--- INSTRUCTIONS FOR THE TASK ---
Copy every line from the material below that holds "articles".

────────────────

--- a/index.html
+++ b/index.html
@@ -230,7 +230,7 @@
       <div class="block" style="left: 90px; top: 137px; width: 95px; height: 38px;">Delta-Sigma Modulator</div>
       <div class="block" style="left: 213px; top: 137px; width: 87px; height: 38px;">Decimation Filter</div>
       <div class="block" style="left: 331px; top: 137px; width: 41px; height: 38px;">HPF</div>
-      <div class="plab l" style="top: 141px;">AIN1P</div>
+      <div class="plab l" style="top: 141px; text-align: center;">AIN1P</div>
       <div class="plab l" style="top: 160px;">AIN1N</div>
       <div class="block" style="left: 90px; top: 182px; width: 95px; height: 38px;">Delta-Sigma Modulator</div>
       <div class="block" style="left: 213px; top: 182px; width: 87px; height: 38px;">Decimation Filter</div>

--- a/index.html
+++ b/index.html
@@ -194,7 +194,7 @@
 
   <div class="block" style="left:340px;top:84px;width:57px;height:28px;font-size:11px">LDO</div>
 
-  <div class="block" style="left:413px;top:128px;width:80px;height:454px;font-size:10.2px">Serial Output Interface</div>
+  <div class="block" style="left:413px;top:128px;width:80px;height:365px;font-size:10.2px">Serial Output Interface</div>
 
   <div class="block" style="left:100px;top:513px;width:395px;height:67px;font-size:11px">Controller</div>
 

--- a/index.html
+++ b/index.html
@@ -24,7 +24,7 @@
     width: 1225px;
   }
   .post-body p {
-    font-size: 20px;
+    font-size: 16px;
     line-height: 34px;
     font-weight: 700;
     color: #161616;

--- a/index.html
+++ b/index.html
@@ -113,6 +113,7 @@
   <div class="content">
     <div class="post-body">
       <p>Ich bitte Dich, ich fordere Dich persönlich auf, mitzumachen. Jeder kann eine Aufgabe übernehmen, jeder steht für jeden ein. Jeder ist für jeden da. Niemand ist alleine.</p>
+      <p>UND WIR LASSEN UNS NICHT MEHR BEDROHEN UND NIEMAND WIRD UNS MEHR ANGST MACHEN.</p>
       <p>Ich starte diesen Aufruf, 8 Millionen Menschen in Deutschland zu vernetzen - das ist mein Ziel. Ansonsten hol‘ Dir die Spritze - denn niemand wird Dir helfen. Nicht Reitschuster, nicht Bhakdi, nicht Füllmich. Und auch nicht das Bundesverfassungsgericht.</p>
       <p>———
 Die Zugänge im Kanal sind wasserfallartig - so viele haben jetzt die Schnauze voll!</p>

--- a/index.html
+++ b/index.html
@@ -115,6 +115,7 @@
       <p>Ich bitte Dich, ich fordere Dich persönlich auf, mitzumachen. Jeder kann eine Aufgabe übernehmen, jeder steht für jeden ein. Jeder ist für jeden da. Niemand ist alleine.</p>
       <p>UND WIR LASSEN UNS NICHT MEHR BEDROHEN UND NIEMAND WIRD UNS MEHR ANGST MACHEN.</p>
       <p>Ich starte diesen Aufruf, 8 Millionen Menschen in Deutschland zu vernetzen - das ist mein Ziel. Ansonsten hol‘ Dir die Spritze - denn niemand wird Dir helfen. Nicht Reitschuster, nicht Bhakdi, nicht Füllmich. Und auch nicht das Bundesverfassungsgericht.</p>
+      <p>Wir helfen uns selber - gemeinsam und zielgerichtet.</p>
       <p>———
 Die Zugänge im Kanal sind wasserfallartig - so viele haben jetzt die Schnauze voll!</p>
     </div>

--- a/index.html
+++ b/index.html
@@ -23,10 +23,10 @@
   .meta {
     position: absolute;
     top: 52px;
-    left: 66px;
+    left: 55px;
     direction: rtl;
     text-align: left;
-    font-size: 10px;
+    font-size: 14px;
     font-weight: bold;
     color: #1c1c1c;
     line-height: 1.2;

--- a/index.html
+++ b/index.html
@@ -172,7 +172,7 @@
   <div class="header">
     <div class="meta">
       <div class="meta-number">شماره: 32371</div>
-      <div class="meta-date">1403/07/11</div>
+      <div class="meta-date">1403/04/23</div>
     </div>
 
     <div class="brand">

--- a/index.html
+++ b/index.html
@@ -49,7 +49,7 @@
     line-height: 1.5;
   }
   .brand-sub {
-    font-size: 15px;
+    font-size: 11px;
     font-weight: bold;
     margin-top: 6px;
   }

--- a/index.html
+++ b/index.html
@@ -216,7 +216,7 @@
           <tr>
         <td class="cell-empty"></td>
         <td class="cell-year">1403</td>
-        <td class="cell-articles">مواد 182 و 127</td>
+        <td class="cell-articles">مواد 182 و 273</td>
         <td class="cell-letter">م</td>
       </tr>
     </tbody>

────────────────

--- YOUR SOLUTION ---
-        <td class="cell-articles">مواد 182 و 127</td>
+        <td class="cell-articles">مواد 182 و 273</td>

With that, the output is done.